How to measure employee engagement for frontline workers
Share

Frontline workforce: 6 methods to measure employee engagement

Retaining your frontline workers largely depends on how engaged they are. Blink shows you how to measure employee engagement for your organization.

Share

A 2022 Gallup report on the work environment found that businesses with engaged employees have 23% higher profits than companies with miserable workers. Such businesses also see lower absenteeism and higher customer loyalty.

That said, low engagement remains a critical issue for businesses with frontline employees. 

Nearly half (45%) of human resource and internal comms managers criticize their company’s lack of understanding of how to improve employee engagement — especially for frontline workers.

The solution starts with developing effective employee engagement strategies tailored to the frontline workforce to create a better company culture, reduce staff turnover, and eventually boost your company’s profits.

But first, you need to know how to measure the engagement levels of your frontline employees.

How to measure employee engagement?

Both survey and non-survey methods are available to measure employee engagement. Typically, it’s best to use a mix of both to get a holistic overview of employee engagement.

Survey methods

Surveys are easy to create and help you reach a considerable number of employees at once. They are a great start when building the foundation for your employee engagement efforts.

However, frontline workers are constantly on the move and it can be difficult to get them to provide detailed and honest responses. A feedback form or survey doesn’t allow for any personal interaction between managers and employees and doesn’t account for insights that result from natural conversations.

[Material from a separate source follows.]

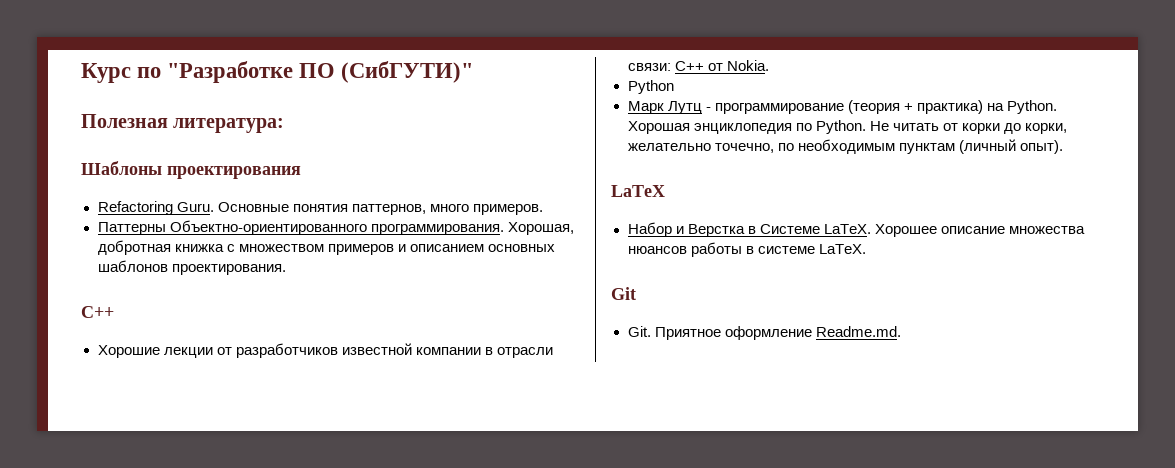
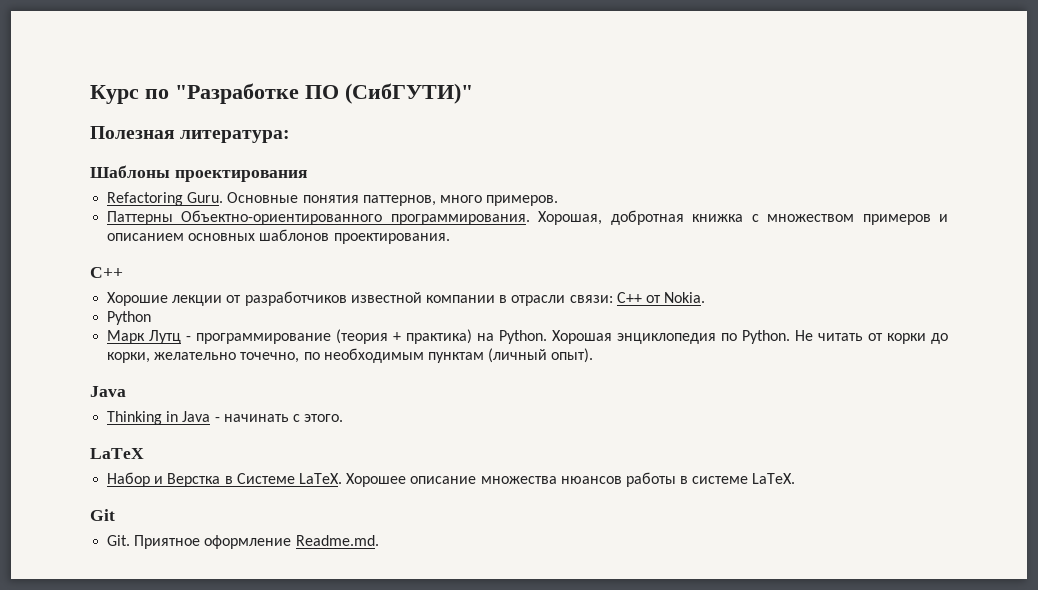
(1063, 147) none -> [90,386,126,397] [107,411,344,425] // Java // Thinking in Java - начинать с этого.

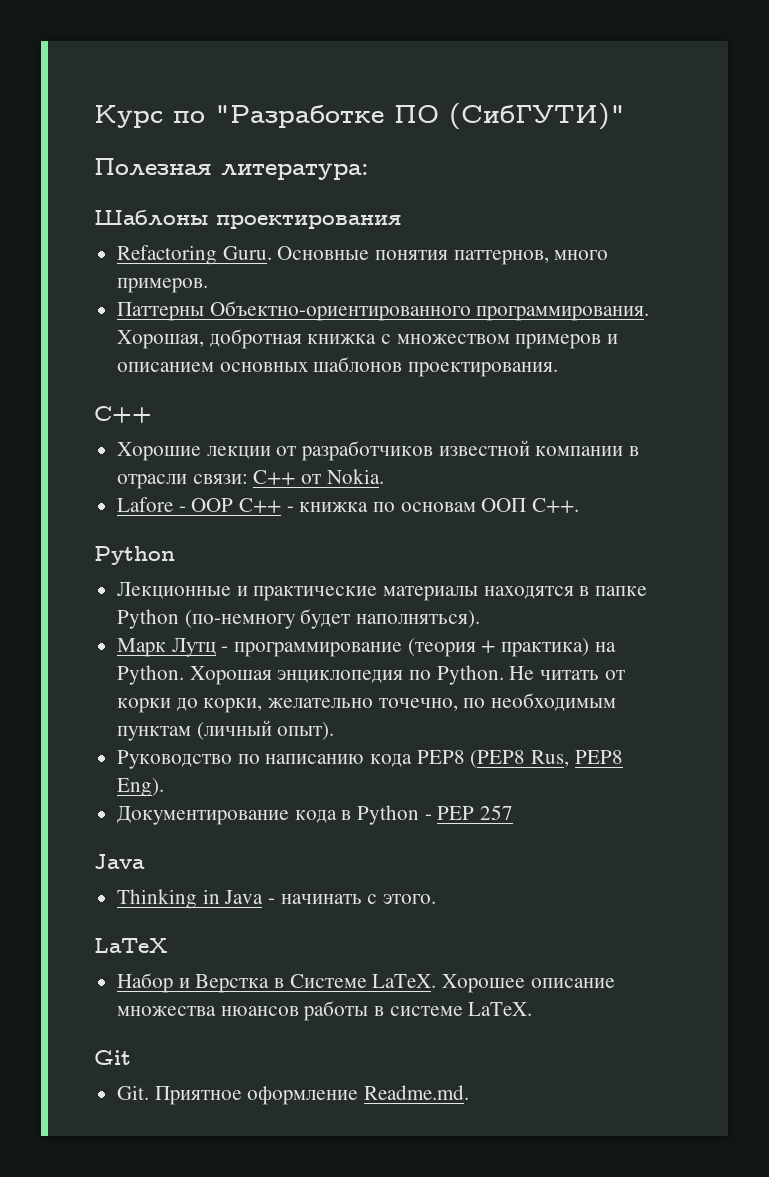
[107,311,152,325] Python -> [117,497,580,513] [94,546,175,565] [117,582,648,601] [117,609,481,629] Lafore - OOP C++ - книжка по основам ООП С++. // Python // Лекционные и практические материалы находятся в папке Python (по-немногу будет наполняться).
(594, 355) none -> [117,750,623,769] [117,778,165,797] [117,805,514,825] // Руководство по написанию кода PEP8 (PEP8 Rus, PEP8 Eng). // Документирование кода в Python - PEP 257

So it’s always important to get additional insights from a variety of other methods.

Here are two survey tools you can implement:

1. Employee engagement surveys

Engagement surveys measure employees’ experience, motivation, and passion for their job and organization. They reveal how your employees go about their daily jobs and what you can do to improve their engagement. 

You can use them to get ideas on areas for improvement and a basis for new recommendations and goals. 

Similarly, you can use employee surveys to evaluate your company’s culture and see whether the desired cultural values are practiced among desk-based and deskless employees. 

However, employee engagement surveys are only effective if you conduct them correctly. 

Best practices for conducting employee surveys. 

Here are four best practices for conducting employee surveys:

  • Use a mix of survey questions: Ask both multiple-choice and open-ended questions. This helps your company collect the most insights into employee engagement without overwhelming the respondents.
  • Leverage mobile apps: Paper surveys don’t cut it. They’re time-consuming since you wait for employees to return the survey papers before you can analyze them, and they’re often disregarded by employees completely. In contrast, a mobile app cuts that time significantly as it gathers information automatically, and the response is almost instant. So, create surveys that employees can complete from their personal or corporate devices from any location. 
  • Share employee survey results: Share the anonymous results with your office and frontline workers and let them know what actions you’ll take. Your managers need to assure them that they’re listening to them. 
  • Consider doing surveys during strategic periods: Schedule the survey during historically slow periods so that employees have enough time to devote to the survey. Conversely, avoid conducting surveys during high-stress periods or bonus season. Such periods skew the survey results and give an unrealistic picture of everyday employee engagement and satisfaction.

2. Employee net promoter score (eNPS)

Chances are your organization is already using the net promoter score (NPS) to measure customer satisfaction and loyalty. The same metric can also be used internally to measure employee engagement.

The employee net promoter score (eNPS) provides a solid basis for understanding employee engagement and loyalty in a cost-effective way. 

By tracking the eNPS scores over time, you can identify trends in employee engagement — which can help you understand how the changes you implement affect staff engagement. 

Expert tip: eNPS is not the most effective way to measure engagement since it tells you the ‘what’ but not the ‘why.’ Only measure employee engagement via eNPS if you can follow it up with more detailed methods, such as employee engagement surveys.

Non-survey methods

Non-survey methods enable you to have more face-to-face interactions with your frontline workforce, look at quantitative data to support your insights, and develop strategies to stop problems from escalating. 

1. Absenteeism rate

Absenteeism is the habitual failure to come to work or stay there during working hours, and it is often unplanned and unannounced.

Every employee misses work once in a while but it’s important to differentiate unexcused absences from legitimate ones, and to be aware of the disruption that absenteeism can cause to your organization. That’s because it will negatively affect anyone working with this individual and undermine trust between employees and management and the employees themselves.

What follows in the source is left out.